▶ _Your assignment_: Of all the entries below, retype only the lines from the one with "- An experiment" through the one with "images and videos.", exactly as they appear.

Structured diff data
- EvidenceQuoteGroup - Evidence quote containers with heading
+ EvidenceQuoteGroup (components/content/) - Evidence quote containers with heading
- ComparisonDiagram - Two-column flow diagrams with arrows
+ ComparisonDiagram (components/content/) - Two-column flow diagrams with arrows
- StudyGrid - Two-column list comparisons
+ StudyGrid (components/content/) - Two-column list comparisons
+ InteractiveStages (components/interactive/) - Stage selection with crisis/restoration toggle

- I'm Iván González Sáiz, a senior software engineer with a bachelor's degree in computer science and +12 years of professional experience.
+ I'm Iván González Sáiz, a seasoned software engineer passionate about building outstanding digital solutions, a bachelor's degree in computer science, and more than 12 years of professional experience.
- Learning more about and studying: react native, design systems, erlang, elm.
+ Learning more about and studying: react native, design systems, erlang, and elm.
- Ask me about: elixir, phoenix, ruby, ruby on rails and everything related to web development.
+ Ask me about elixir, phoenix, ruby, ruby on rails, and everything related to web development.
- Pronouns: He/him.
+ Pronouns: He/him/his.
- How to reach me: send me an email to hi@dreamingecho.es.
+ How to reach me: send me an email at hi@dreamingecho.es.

* * *

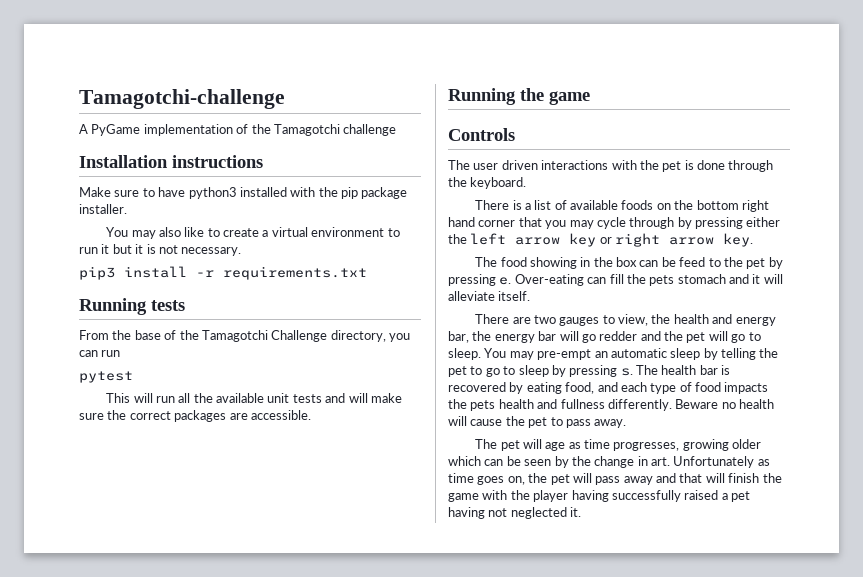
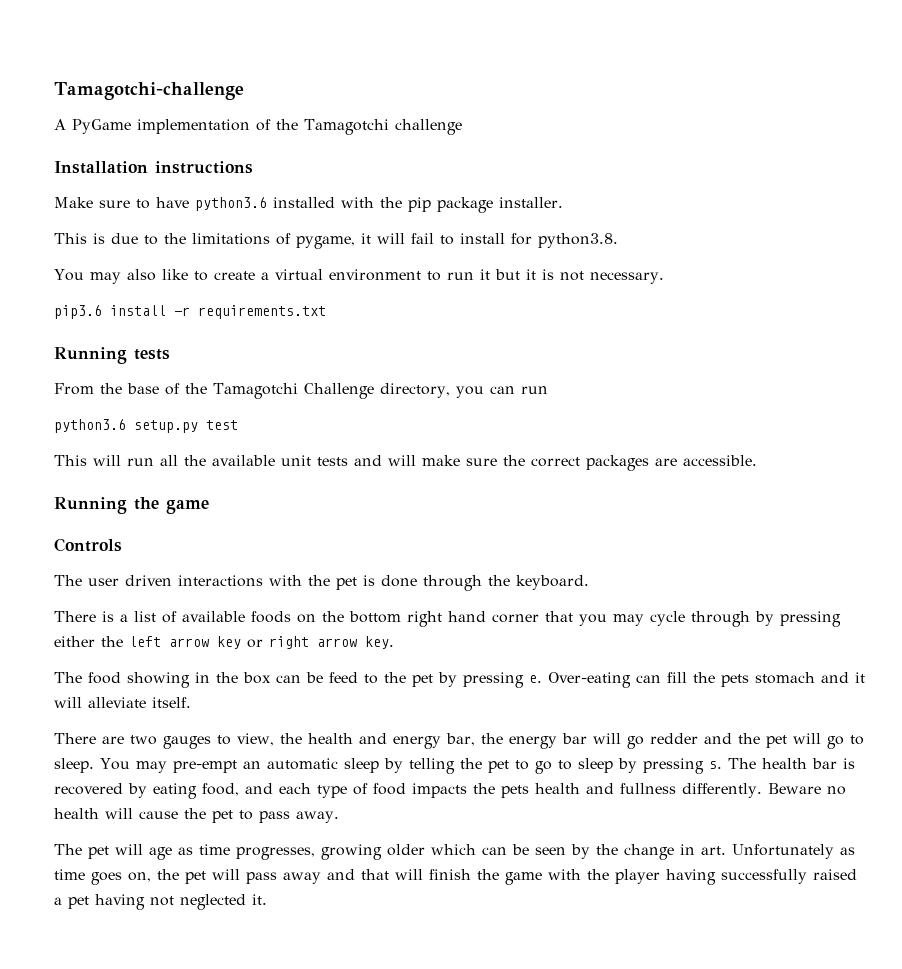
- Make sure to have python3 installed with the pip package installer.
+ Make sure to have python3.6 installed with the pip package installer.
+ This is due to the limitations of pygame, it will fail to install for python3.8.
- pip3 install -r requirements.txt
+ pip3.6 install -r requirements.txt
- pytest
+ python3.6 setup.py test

==

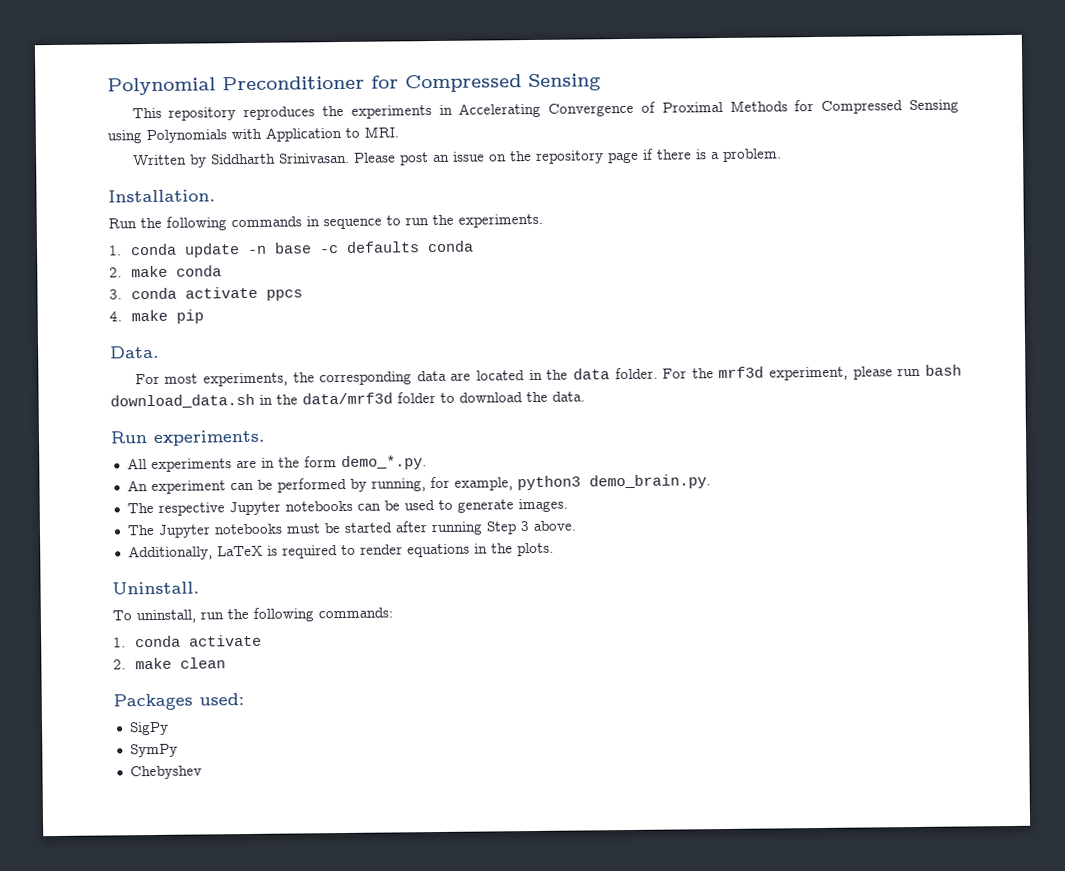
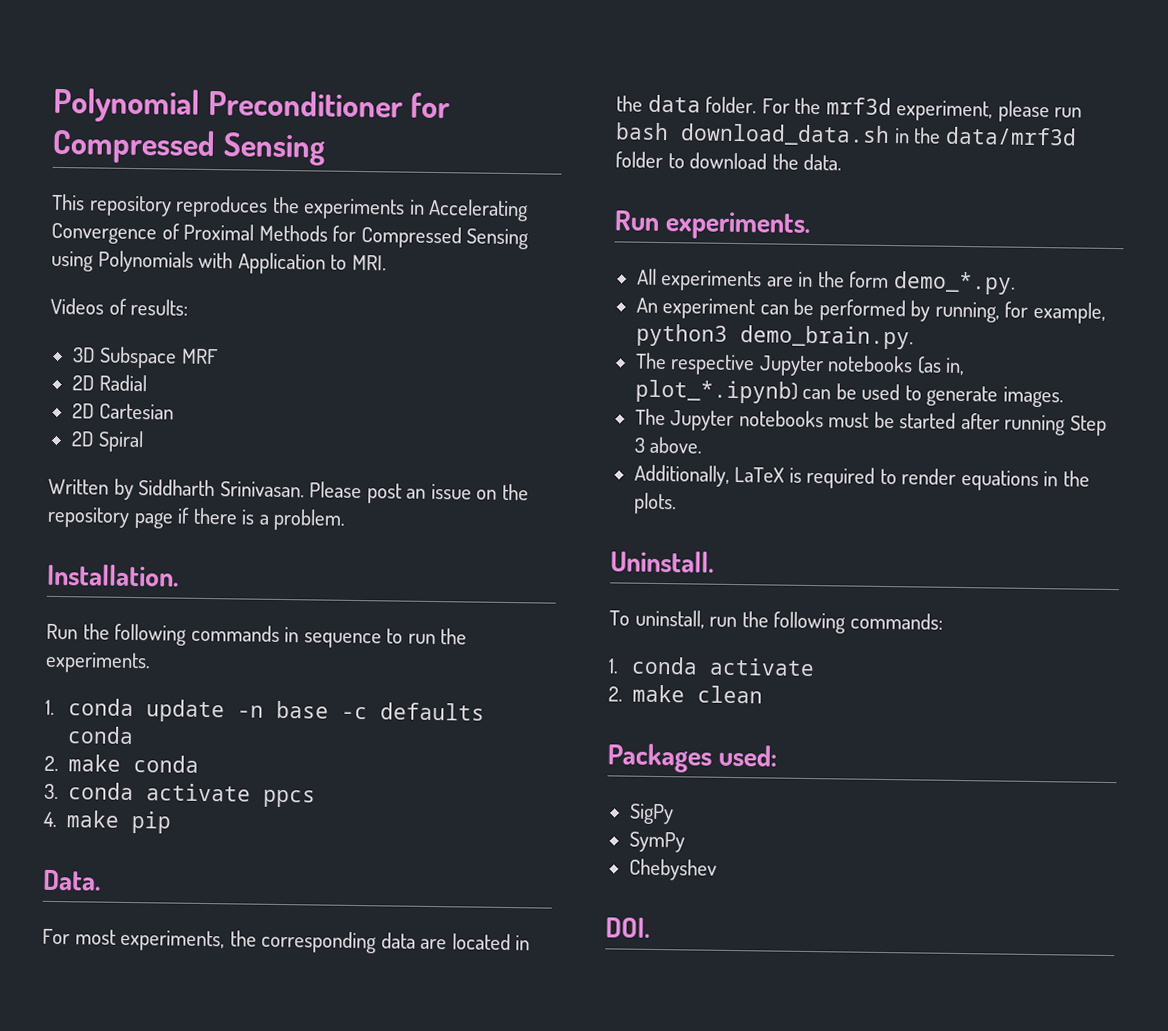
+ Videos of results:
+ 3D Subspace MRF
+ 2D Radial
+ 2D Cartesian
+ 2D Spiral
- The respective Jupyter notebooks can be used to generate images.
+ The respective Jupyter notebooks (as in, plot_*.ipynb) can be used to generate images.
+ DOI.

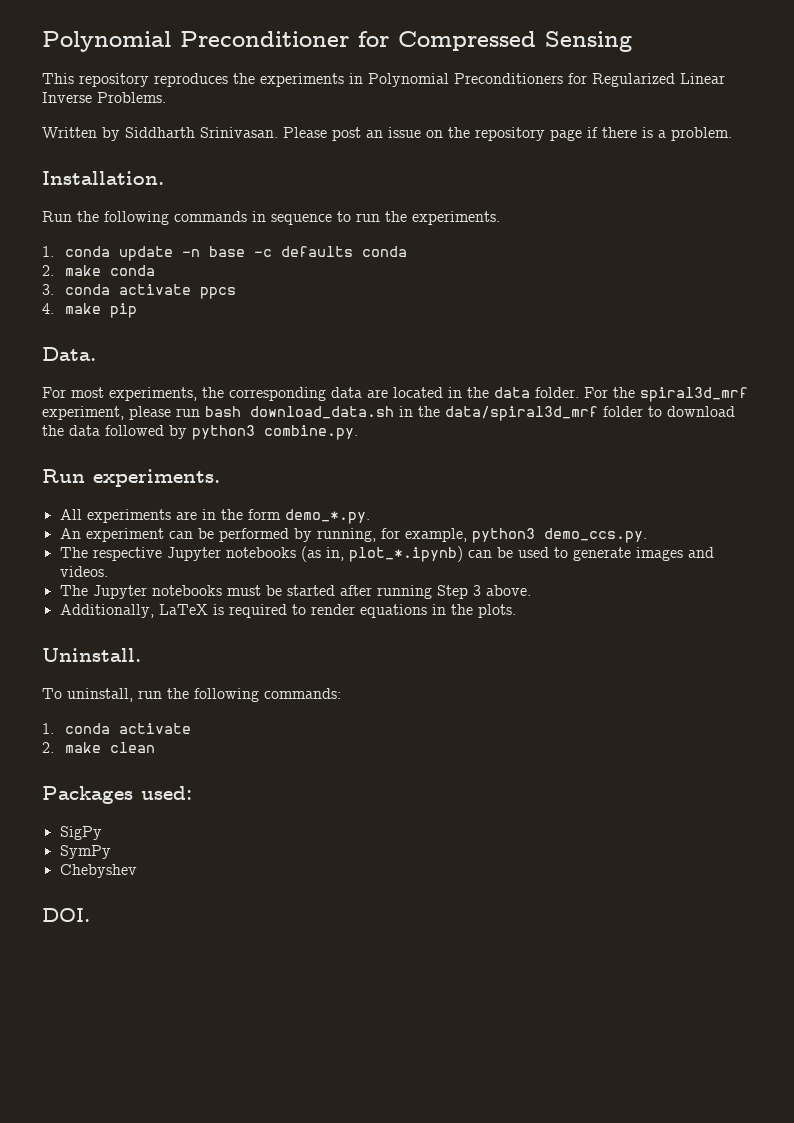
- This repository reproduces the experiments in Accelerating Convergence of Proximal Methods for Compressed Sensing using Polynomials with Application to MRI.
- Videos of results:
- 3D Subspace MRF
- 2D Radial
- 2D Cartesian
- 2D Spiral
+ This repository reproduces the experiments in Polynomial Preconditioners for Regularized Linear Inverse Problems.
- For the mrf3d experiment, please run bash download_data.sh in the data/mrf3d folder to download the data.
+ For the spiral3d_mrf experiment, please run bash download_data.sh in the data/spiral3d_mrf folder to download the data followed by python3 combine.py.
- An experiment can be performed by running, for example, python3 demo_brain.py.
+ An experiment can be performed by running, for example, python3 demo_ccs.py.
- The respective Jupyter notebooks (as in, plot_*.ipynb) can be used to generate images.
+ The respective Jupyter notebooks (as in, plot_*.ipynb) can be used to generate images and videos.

▶ _Answer for this exercise_:
- An experiment can be performed by running, for example, python3 demo_brain.py.
+ An experiment can be performed by running, for example, python3 demo_ccs.py.
- The respective Jupyter notebooks (as in, plot_*.ipynb) can be used to generate images.
+ The respective Jupyter notebooks (as in, plot_*.ipynb) can be used to generate images and videos.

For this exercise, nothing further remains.